I inherited a fair amount of half inch irrigation pipe (16mm LDPE dripline) with this quinta, none of it actively in use at the time or since, a lot of it in fairly short sections, and some of it slashed by passing brushcutters where it had been hidden and half buried in undergrowth. Constructing a geodesic dome out of the shorter and damaged lengths seemed an ideal use for what might otherwise sit around gathering dust until I found another use for it. I wasn’t sure though whether it would be rigid enough to make a successful dome framework, so along with the nuts and bolts and chicken wire covering I needed, I bought some heavy-duty galvanised steel wire for reinforcement. (This, in any case, is needed to replace the vine trellises.) To begin with though, I decided to see whether the pipe on its own was up to the job.
The structure I decided on is a 2V geodesic dome. Thanks to one of several online geodesic dome calculators, it’s very simple to work out exactly what materials are needed for any given radius of dome, what lengths to cut the struts to, and how to assemble the framework once the struts are made.
I based the structure on dimensions for a 1.8m radius dome, but shortened each strut by 1.5cm at each end to allow for flattening and drilling the irrigation pipe to bolt it together, effectively reducing the radius to 1.7m. The dome is assembled as 6 pentagons, 5 for the circumference and one for the top, then joined together as shown in this series of images.
But this was as good as it got. As soon as I tried to move it, the whole thing collapsed on itself again. Not only did the galvanised wire not help, but it made the situation worse as once the struts bent over, the wire (which had bent with them) tended to keep them that way.
There was, however, a big bonus from this stunning failure to accurately estimate the limitations of my construction materials. Seeing the completed 3.4m diameter dome immediately made me realise that a framework of this size (constructed from more robust materials, obviously) could be a very useful and versatile resource: covered in polyethylene sheeting, a Spring greenhouse; covered in fabric and canvas, summer visitor accommodation …
But back to the drawing board … I looked at the Robert Freeman design on Milkwood’s blog again and gave it some more serious consideration, but somehow I didn’t feel ready to give up on the original geodesic dome just yet. The dome I’d started with was pretty large. Too large. Not only for the frame it was made from, but for ease of moving and potential siting too. I decided to try a cut down version and reduced it to 60% of its original size, minus the galvanised wire. I also noticed that it was better if I didn’t do the nuts and bolts up so tightly – a partially deformed tube has more rigidity than a completely flattened one.

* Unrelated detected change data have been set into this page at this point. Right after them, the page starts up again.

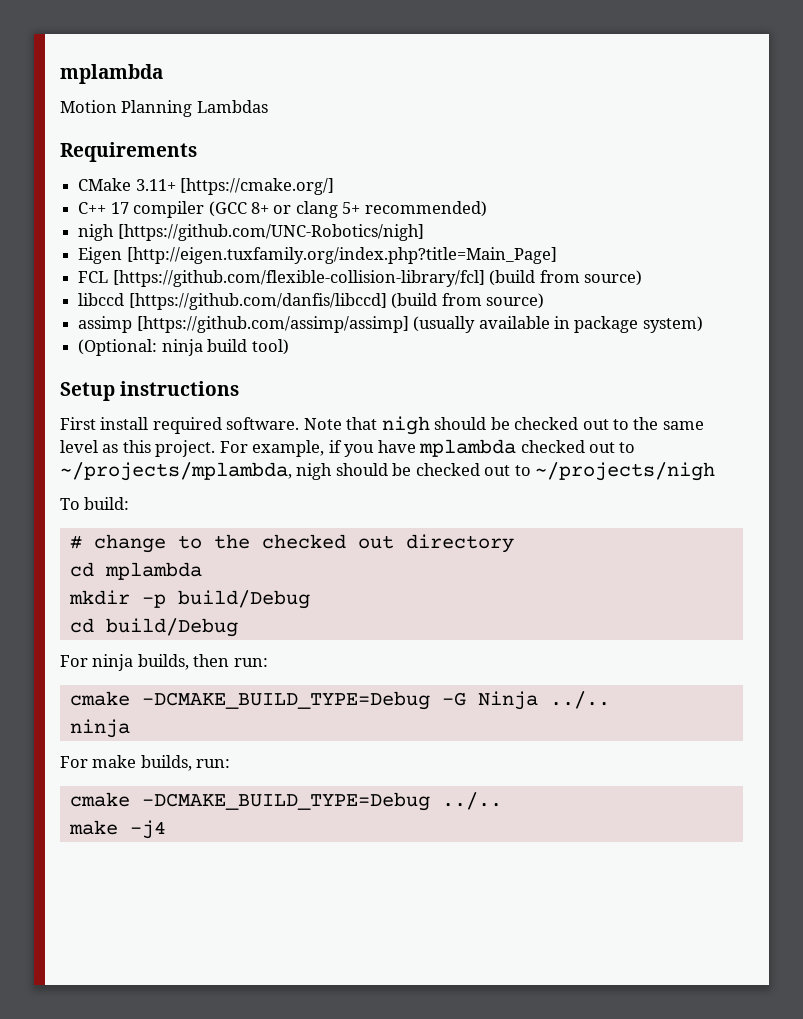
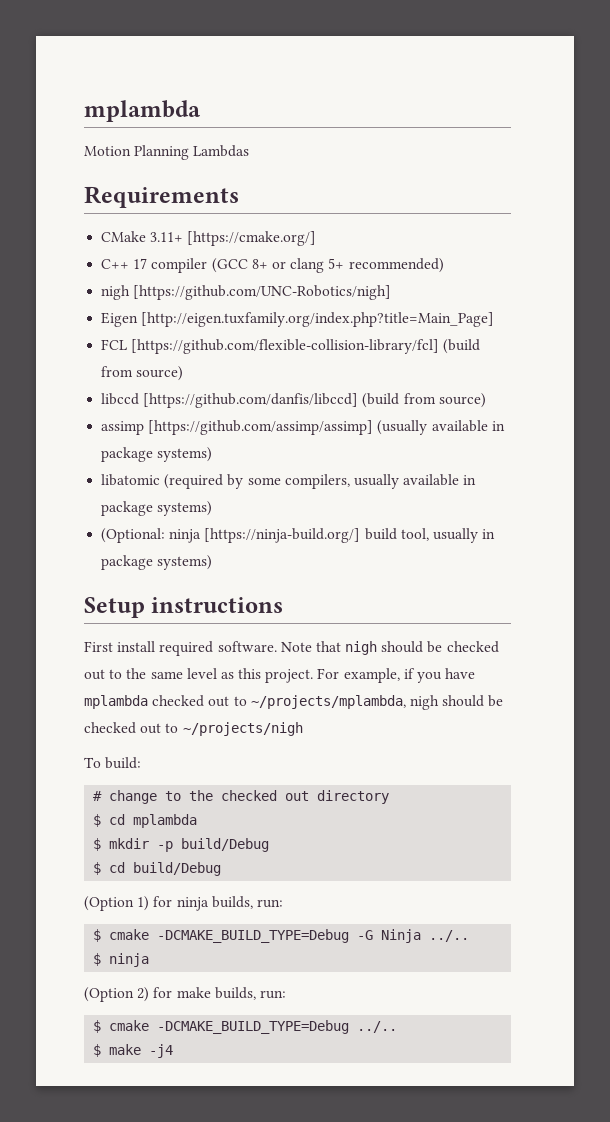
[642,316,703,333] [78,339,289,356] system) // (Optional: ninja build tool) -> [157,447,213,462] [101,474,477,489] [101,501,213,516] [101,528,496,543] [101,555,213,570] systems) // libatomic (required by some compilers, usually available in package systems) // (Optional: ninja [https://ninja-build.org/] build tool, usually in package systems)
(514, 543) none -> [93,814,102,827] $
(202, 571) none -> [93,838,102,851] $
(310, 599) none -> [93,862,102,875] $
[60,655,88,667] For -> [84,896,173,911] (Option 1) for
[193,654,268,667] then run: // -> [256,899,283,908] [93,929,102,942] run: // $
(610, 700) none -> [93,953,102,966] $
[60,756,88,768] For -> [84,987,173,1002] (Option 2) for
(231, 763) none -> [93,1020,102,1033] $
(502, 801) none -> [93,1044,102,1057] $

Night and day! This worked a treat. The resulting structure has integrity. It can be lifted with one hand, is flexible enough to be squeezed through tight spaces, but immediately regains its shape. It will need re-siting more frequently, but it will go anywhere on the quinta.
The rim can be pegged down for security and there is a 40cm skirt of chicken wire beyond the perimeter which can be weighed down with rocks or planks to deter diggers – whether hens from the inside or other animals from the outside. The door is sited above ground level and it’s easy enough for a me-sized person to climb in.